AlCHeMoS / demo

Hey, I guess you already know, if you are following the Indie Skunk, that there are two minions (alive). One is a talented gamer/reviewer/writer. I’m the other one.

I usually write stupid comments on Twitter and, there, I’m lucky enough to meet many gamedevs and follow their progress through the different stages of their games.

The game reviewed here, AlCHeMoS, is one of the games I’ve been lucky to follow. I really liked the updates the dev posted about it during the last months. Last week, it finally made it to the launch phase (Congrats!!!).

Today, I decided to give the game demo a try and here is my experience.

A game of balls

Though the Steam page defines the game as an “Action/Exploration game set on molecular worlds based on real scientific data”, my first impression playing the game was “Ok, I’m a ball. The world is a lot of balls connected together. The enemies are balls, too. This can’t be too hard.”. And then, the narrator came in and said it was.

Your mission as a Proto-Atomic Shell Operator is to protect the Elemental Archives from the mysterious Dark Forces.

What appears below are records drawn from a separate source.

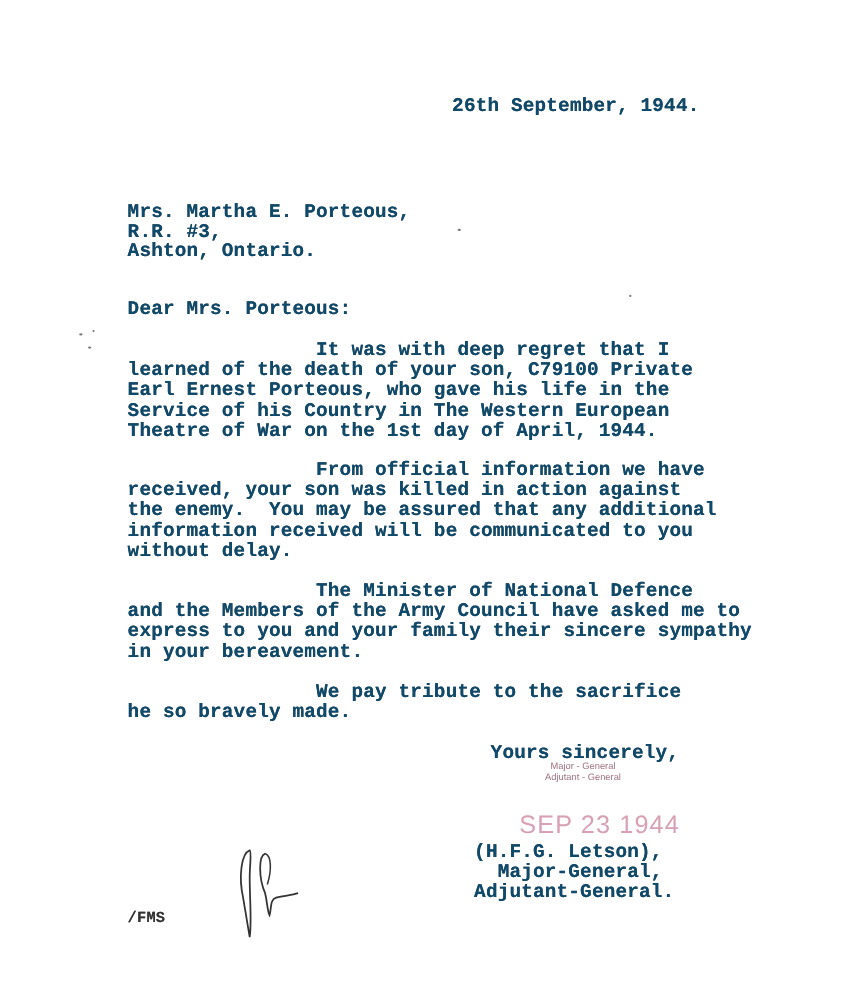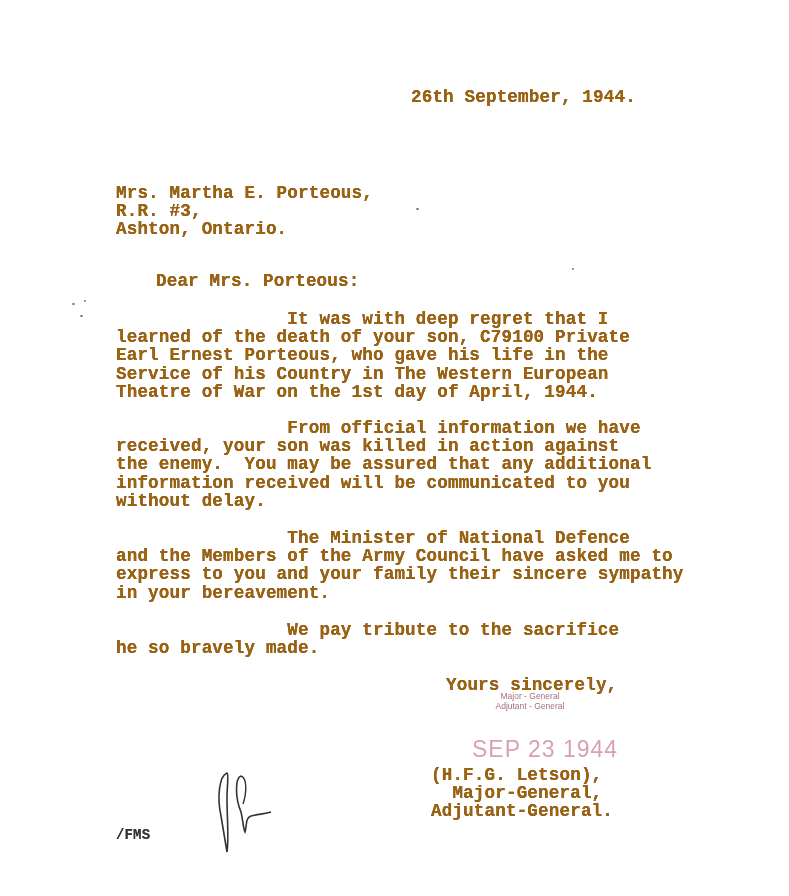--- a/index.html
+++ b/index.html
@@ -3,26 +3,26 @@
 <meta charset="utf-8">
 <style>
   html, body { margin: 0; padding: 0; }
   body {
     width: 789px; height: 896px; background: #ffffff; position: relative; overflow: hidden;
     font-family: "Liberation Mono", "DejaVu Sans Mono", monospace;
     color: #2a2a2a;
   }
   .tw {
     position: absolute; font-size: 17.6px; line-height: 18.2px; white-space: pre;
-    font-weight: bold; letter-spacing: 0.15px; color: #a16207;
+    font-weight: bold; letter-spacing: 0.15px; color: #0c4a6e;
     text-shadow: 0 0 0.6px #444;
   }
   .date { left: 411px; top: 88px; }
   .addr { left: 116px; top: 184px; }
-  .salutation { left: 116px; top: 272px; margin-left: 40px; }
+  .salutation { left: 116px; top: 272px; }
   .para1 { left: 116px; top: 310px; }
   .para2 { left: 116px; top: 419px; }
   .para3 { left: 116px; top: 529px; }
   .para4 { left: 116px; top: 621px; }
   .closing { left: 446px; top: 676px; }
   .sigblock { left: 431px; top: 766px; }
   .initials { left: 116px; top: 826px; font-size: 14px; color: #000000; opacity: 0.8; }
   .stamp-title {
     position: absolute; left: 480px; top: 691px; font-family: Liberation Sans, sans-serif;
     font-size: 8.5px; line-height: 10px; color: #a07080; text-align: center; width: 100px;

That means that you need to find the protons, neutrons and electrons of an element in each level. To do that, you need to avoid undergoing fusion with the Dark Atoms (the bad guys), using the weapons at your disposal (jumping, shooting and running).

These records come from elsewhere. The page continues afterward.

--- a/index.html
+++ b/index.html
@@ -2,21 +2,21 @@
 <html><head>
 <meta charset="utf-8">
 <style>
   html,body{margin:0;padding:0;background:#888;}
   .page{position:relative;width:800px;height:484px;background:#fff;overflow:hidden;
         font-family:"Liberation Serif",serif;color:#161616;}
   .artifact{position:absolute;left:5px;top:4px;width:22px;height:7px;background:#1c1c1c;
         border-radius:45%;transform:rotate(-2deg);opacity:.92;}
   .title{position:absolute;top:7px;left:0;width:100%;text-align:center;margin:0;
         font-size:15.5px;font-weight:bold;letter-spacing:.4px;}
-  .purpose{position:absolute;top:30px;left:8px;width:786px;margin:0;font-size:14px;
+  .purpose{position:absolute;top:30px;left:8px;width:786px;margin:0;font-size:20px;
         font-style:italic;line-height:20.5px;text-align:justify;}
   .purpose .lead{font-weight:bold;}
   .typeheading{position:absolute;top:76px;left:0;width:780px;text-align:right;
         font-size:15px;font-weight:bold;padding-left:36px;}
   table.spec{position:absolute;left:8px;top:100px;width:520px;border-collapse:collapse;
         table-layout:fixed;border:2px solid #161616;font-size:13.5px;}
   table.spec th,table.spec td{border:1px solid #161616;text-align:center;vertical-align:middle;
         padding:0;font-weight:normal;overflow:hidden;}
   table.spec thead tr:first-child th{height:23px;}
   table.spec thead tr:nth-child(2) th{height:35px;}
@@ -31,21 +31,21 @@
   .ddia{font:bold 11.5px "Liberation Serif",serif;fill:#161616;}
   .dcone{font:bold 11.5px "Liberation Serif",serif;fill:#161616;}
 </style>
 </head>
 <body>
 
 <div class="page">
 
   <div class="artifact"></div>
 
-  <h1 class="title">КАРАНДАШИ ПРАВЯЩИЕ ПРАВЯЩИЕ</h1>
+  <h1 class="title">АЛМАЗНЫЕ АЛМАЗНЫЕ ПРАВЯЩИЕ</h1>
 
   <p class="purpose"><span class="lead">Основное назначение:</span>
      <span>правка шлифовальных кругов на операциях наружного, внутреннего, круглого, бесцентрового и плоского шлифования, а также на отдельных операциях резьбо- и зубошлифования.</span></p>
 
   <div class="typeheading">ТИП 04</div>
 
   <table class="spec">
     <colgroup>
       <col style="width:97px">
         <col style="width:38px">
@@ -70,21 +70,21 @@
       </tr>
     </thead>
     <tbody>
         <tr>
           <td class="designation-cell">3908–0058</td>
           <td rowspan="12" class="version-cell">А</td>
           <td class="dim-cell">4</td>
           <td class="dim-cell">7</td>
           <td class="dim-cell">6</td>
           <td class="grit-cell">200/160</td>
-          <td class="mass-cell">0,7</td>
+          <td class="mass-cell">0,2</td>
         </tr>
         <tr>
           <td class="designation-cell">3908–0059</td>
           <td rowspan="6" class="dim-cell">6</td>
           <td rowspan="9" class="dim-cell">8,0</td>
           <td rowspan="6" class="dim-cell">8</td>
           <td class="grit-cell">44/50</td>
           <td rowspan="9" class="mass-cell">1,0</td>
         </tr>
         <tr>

Each level is not a random sequence of connected balls. They’re created from real-world protein structure data, so there’s a nerdy layer that people more intelligent than me will appreciate. In terms of pure gameplay, that means that you start at the beginning of the protein, gather the particles and reach the end. Easy, right? Not at all!

The Dark Forces really do their best to protect the particles you need. They follow you, hide and suddenly appear (a little bit of zoom out helps). Basically, they do everything a subatomic evil guy can do to keep you away from your goal. They really pose a challenge, one that I haven’t been able to beat entirely at the moment of this review. A challenge that really surprised me, in a positive way.

I really hate the Dark Forces.

As you know, the Indie Skunk minions are bloody poor and not famous enough yet to receive full games from devs to review in their Steam curator’s page, so I wasn’t able to test all the upgrades system the complete game may have (in the demo, they’re automatically applied), but surely they will add more interesting features to the gameplay.

There’s also a decay mechanic that can make you lose your acquired subatomic particles if you have more protons than neutrons (and viceversa). To be honest, I was more worried about the Dark Forces, but I guess this will be more important in the full game.

So, to wrap it up, let’s say that if you’re looking for a challenge in a subatomic world with an accurate scientific background, I don’t know a better game to recommend to you than this one. Enjoy it and, please, give those buggers in Boron-11 my regards.

Ah, just one little more thing. The name of the studio and their intro are awesome.